March 2, 2010 at 9:24 pm #4736
The new directive means that YouTube, MySpace and more than a dozen sites blocked by the Pentagon in May 2007 will be unblocked, he said. The Pentagon said at the time that the use of video sites in particular was straining its network and using too much of its bandwidth. But Wennergren said Friday that the move failed to stem the use of bandwidth because people just went to alternate sites.
I saw this in the SANS news bites feed some days after the news was released and I’m surprised nobody has commented on it.
Being a DoD employee I got the word a little preemptively in the form of a message saying something to the effect of “even though this is being released to the AP, the changes are not immediate so don’t call the helpdesk if you can’t get to facebook…”
Some units already don’t block all of these sites and some block more than what was required by overarching policy so I still doubt that DoD will have a uniform policy (pardon the pun). What I fear this will lead to is additional required annual training in acceptable use of IT resources. While some IT education is a necessity you always have to deal with the bottom 2% of employees who either don’t understand or don’t care. The top 10% or so of employees simply proxy around blocked sites. The folks in the middle go somewhere else (smaller sites probably == lower security, although admittedly a smaller target).
The move to re-open access to YouTube is particularly concerning since software updates happen at the speed of molasses on government computers. I can already feel the coming wave of flash delivered malware coming to a NIPRNet machine near me.
Anyway, I’ll stop rambling. I have mixed feelings about the move only because I’ve been dealing with the DoD IT folks since 1995 (heck, I was one until until 2004). Ultimately I think that until you are willing to back policy violations with “teeth”, policy is meaningless. Reminds me of something I heard a Navy officer opine a couple of years ago:
If I’m at the helm of a ship and brush the ground or another ship, even with no damage or injuries to anyone, my career is over. If I bring in trojan software from home, install it on my work computer and DoD loses sensitive information I have to go to a refresher class. Until we correct this disparity of consequences DoD IT security is a joke.
March 3, 2010 at 8:36 pm #29565CadillacGolferParticipant
wonder how the pentagon will feel after this
Unfortuantely no manner of training will help people like this
March 3, 2010 at 9:59 pm #29566
That is very true. The big difference here that bodes even worse for the pentagon is that the Israeli’s actual know who their enemy is and are much more savvy when it comes to OPSEC.
If a U.S. soldier posted that on his facebook page, how many of his civilian friends would contact the authorities?
March 4, 2010 at 1:19 pm #29567nightmare44Participant
Time for the koobface crew to step up their game….
Such a bad idea to allow twitter/facebook for reasons other than opsec.

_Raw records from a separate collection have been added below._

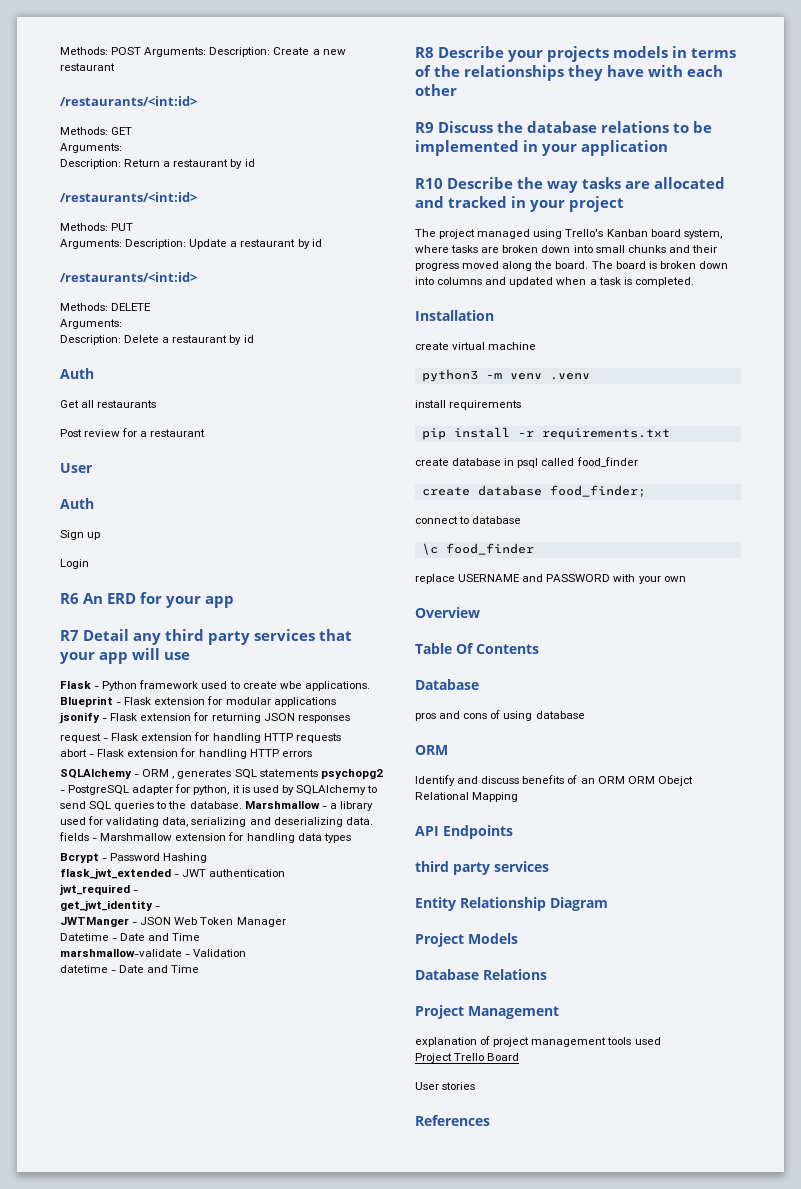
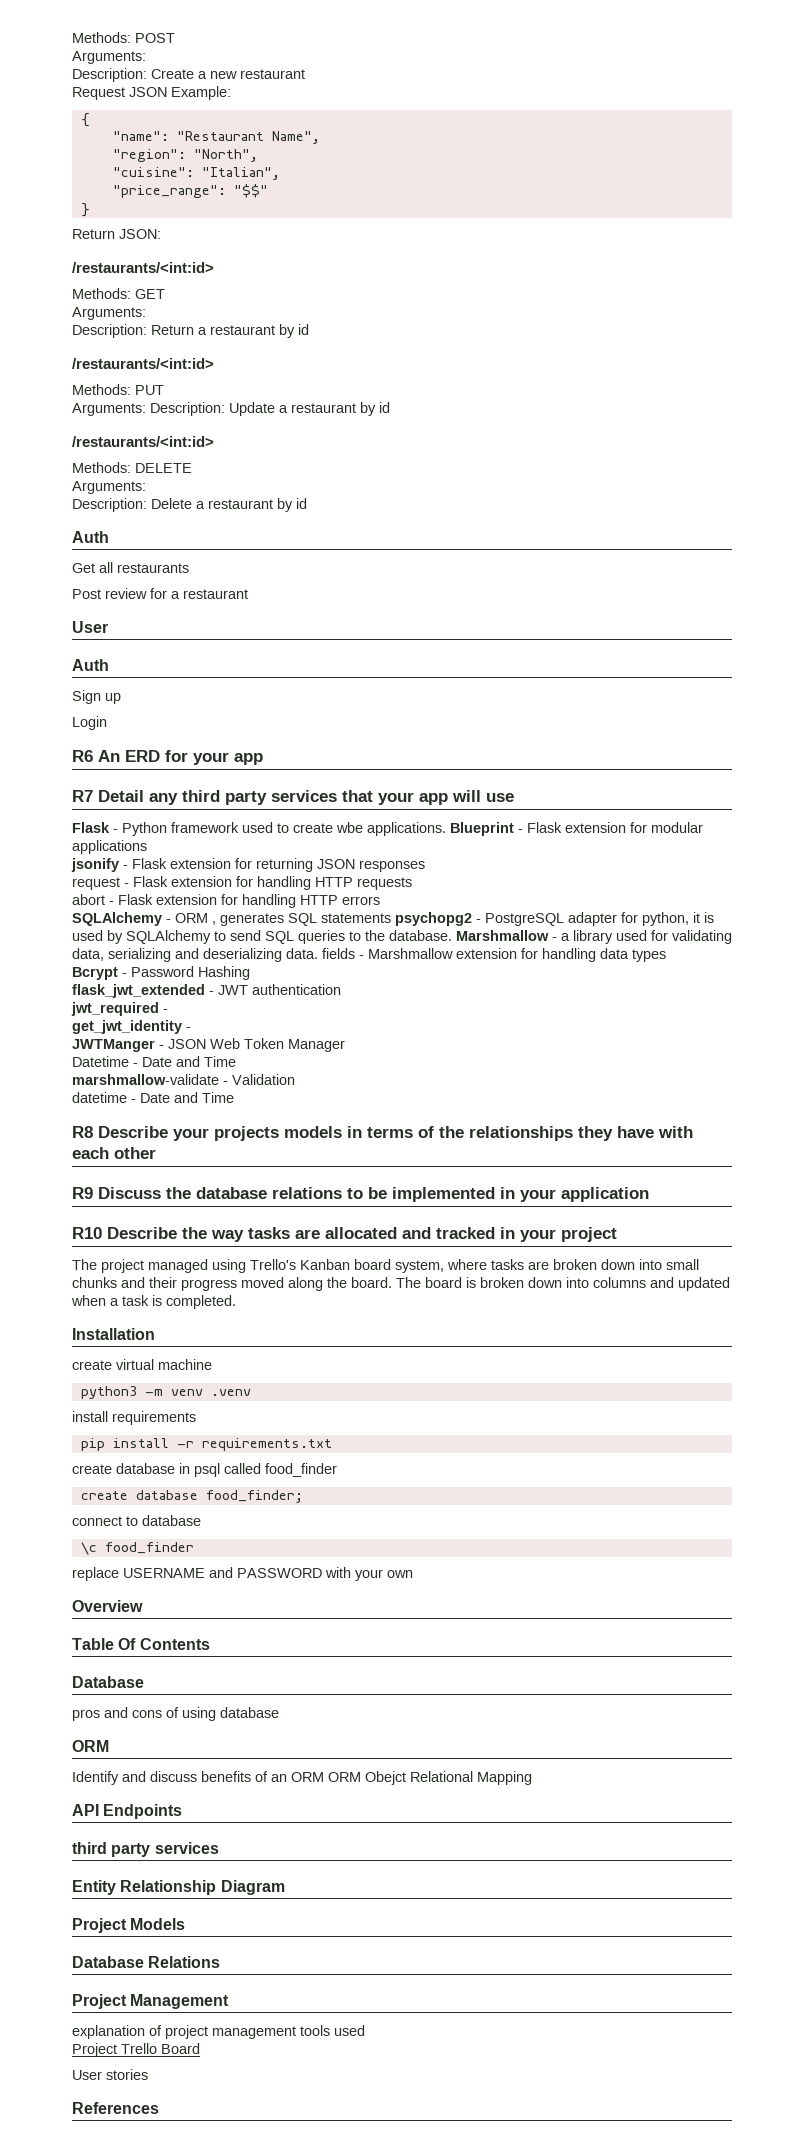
[144,47,207,57] Arguments: -> [72,51,146,64] // Arguments: //
(115, 67) none -> [72,86,231,100] [80,113,90,127] [112,131,320,144] [112,149,258,162] [112,167,280,180] [112,184,268,198] [80,203,90,217] [72,229,161,239] // Request JSON Example: // { // "name": "Restaurant Name", // "region": "North", // "cuisine": "Italian", // "price_range": "$$" // } // Return JSON:

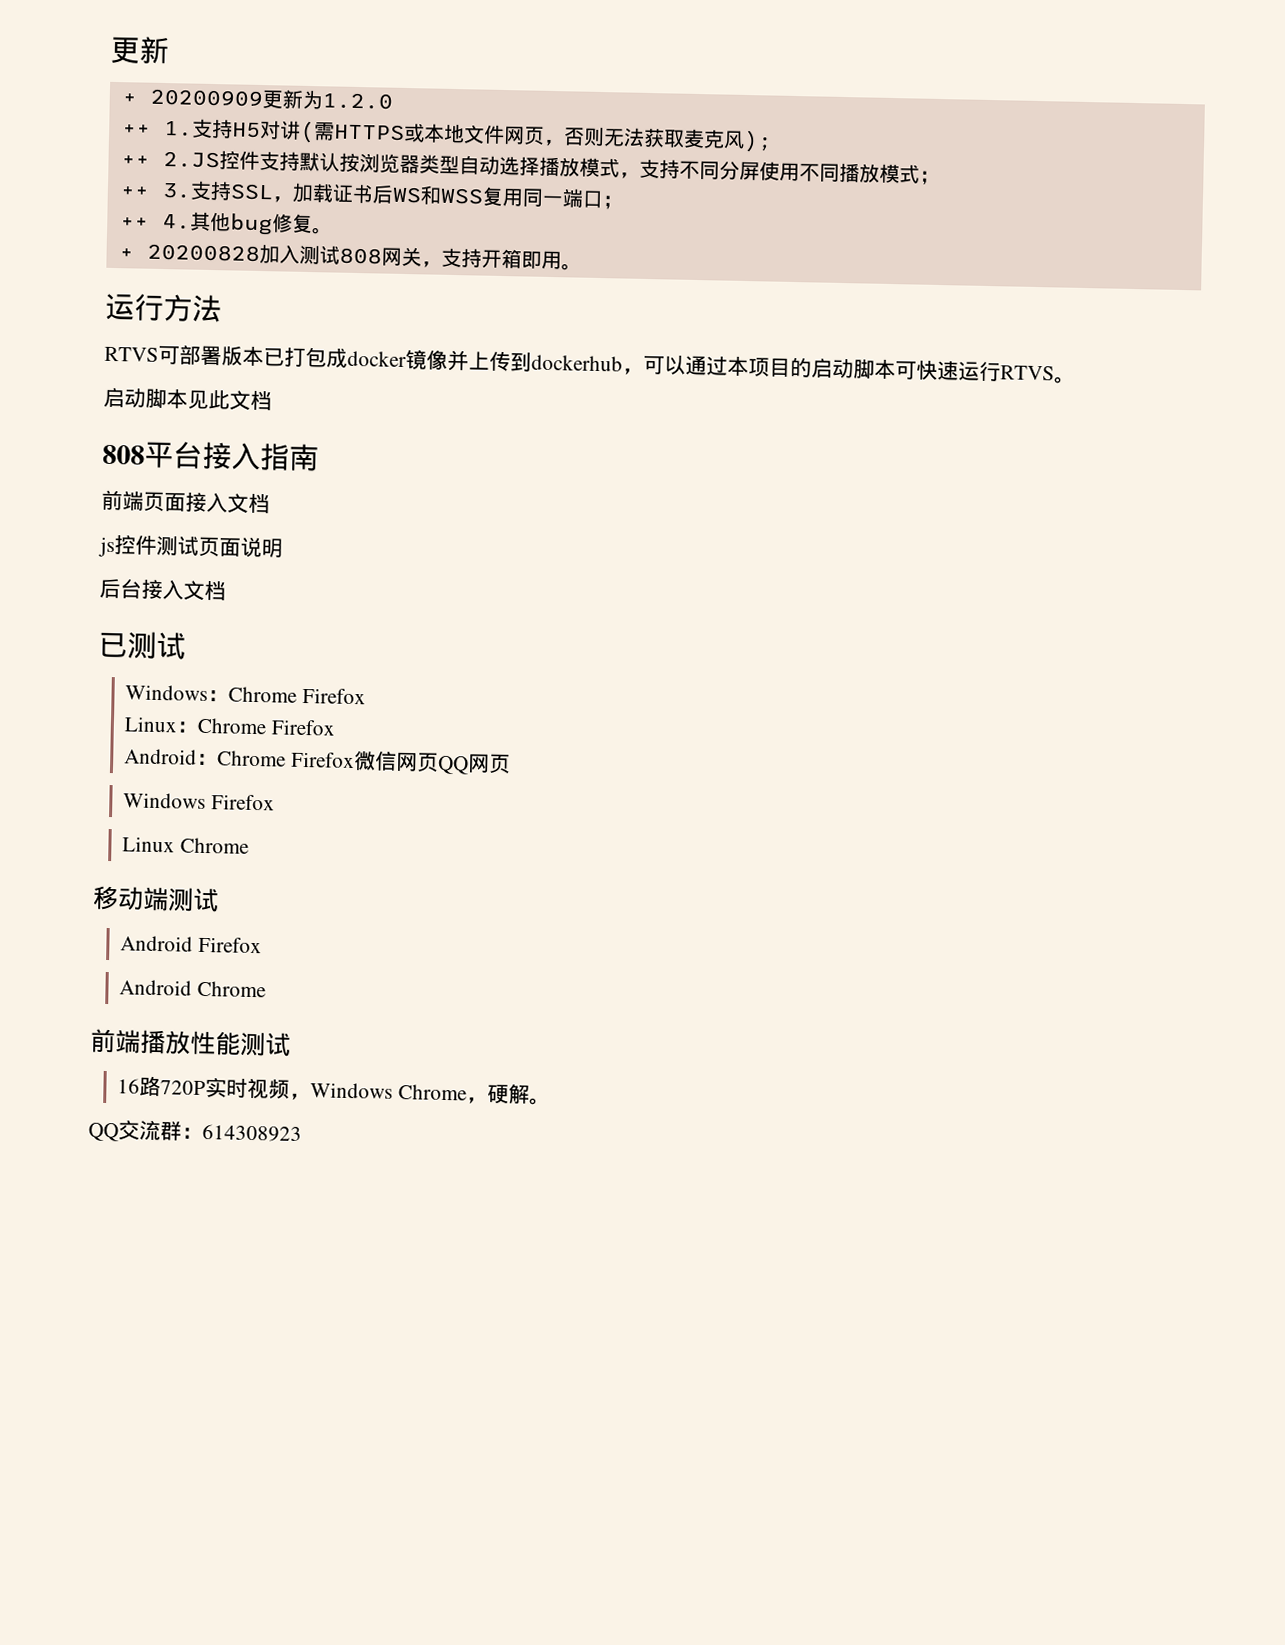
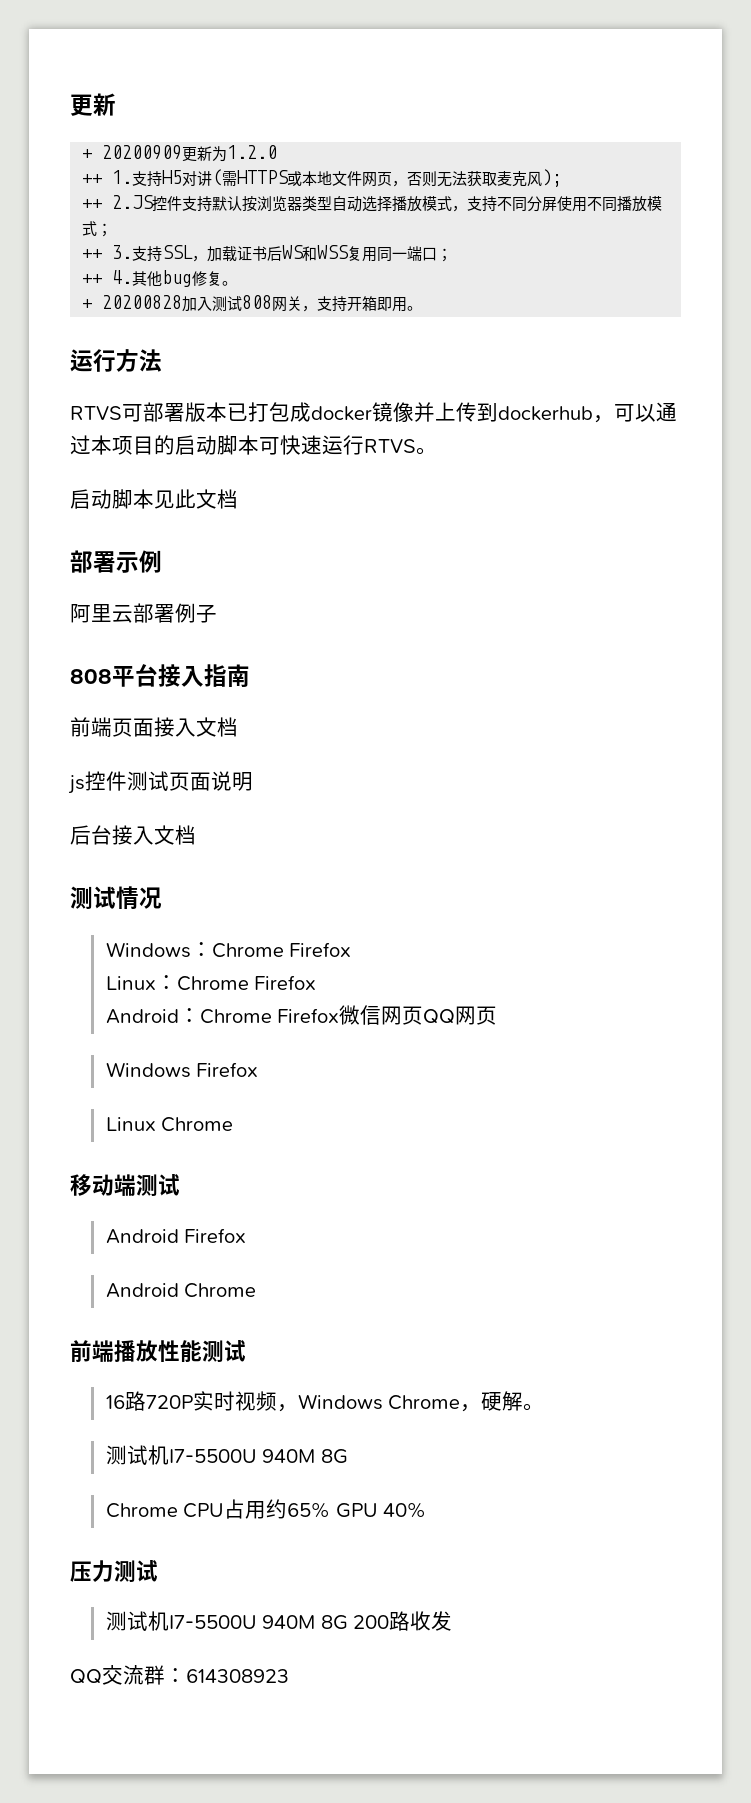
(272, 400) none -> [70,550,162,573] [70,603,217,623] // 部署示例 // 阿里云部署例子
[98,631,186,660] 已测试 -> [70,886,162,910] 测试情况
(551, 1101) none -> [105,1445,348,1465] [105,1499,427,1519] [70,1560,158,1582] [105,1611,453,1631] // 测试机I7-5500U 940M 8G // Chrome CPU占用约65% GPU 40% // 压力测试 // 测试机I7-5500U 940M 8G 200路收发

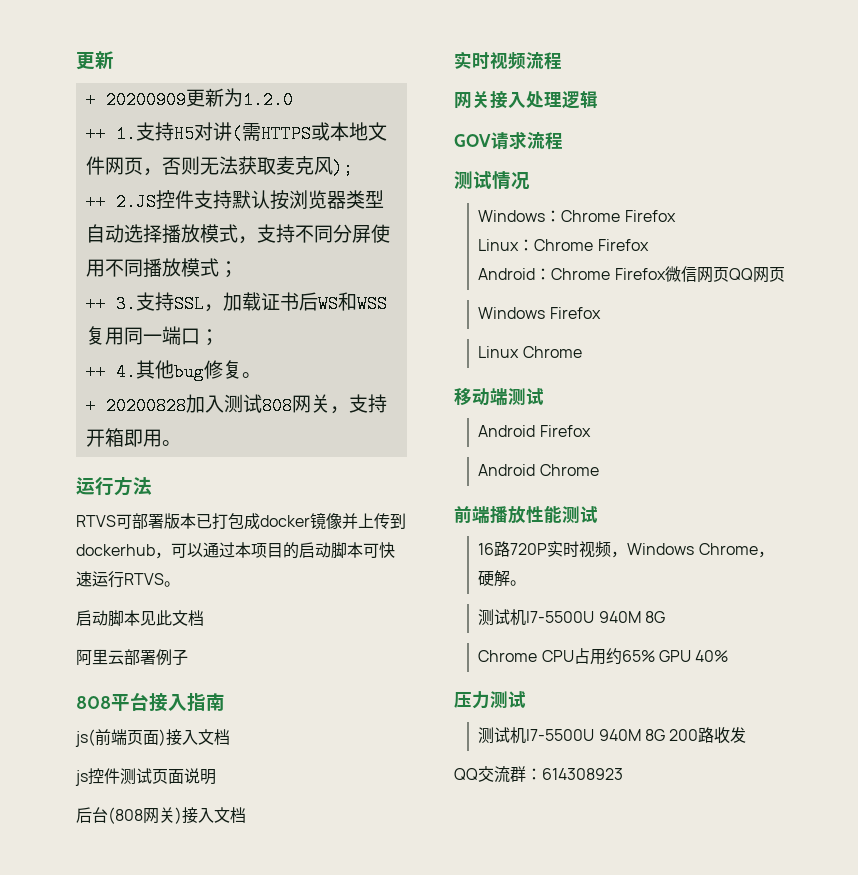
[70,550,162,573] // 部署示例 -> (204, 618) none
(250, 675) none -> [75,729,95,747] js(
(154, 727) none -> [159,729,166,746] )
[112,825,196,845] 接入文档 -> [108,807,246,824] [454,51,562,70] [454,91,598,109] [454,131,563,150] (808网关)接入文档 // 实时视频流程 // 网关接入处理逻辑 // GOV请求流程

March 5, 2010 at 12:42 am #29568
Well, there are some sound OPSEC arguments to open up these sites. The first would be that DoD personnel are simply going to “alternative” sites that are not being blocked. These lower density sites, while being less attractive targets for hackers, are likely to have a lower security posture. OPSEC may actually be increased by soldiers visiting these sites. Of course, the ideal would be not to use any of the sites for non-mission reasons. However, that involves actually enforcing policy with punitive measures for violators.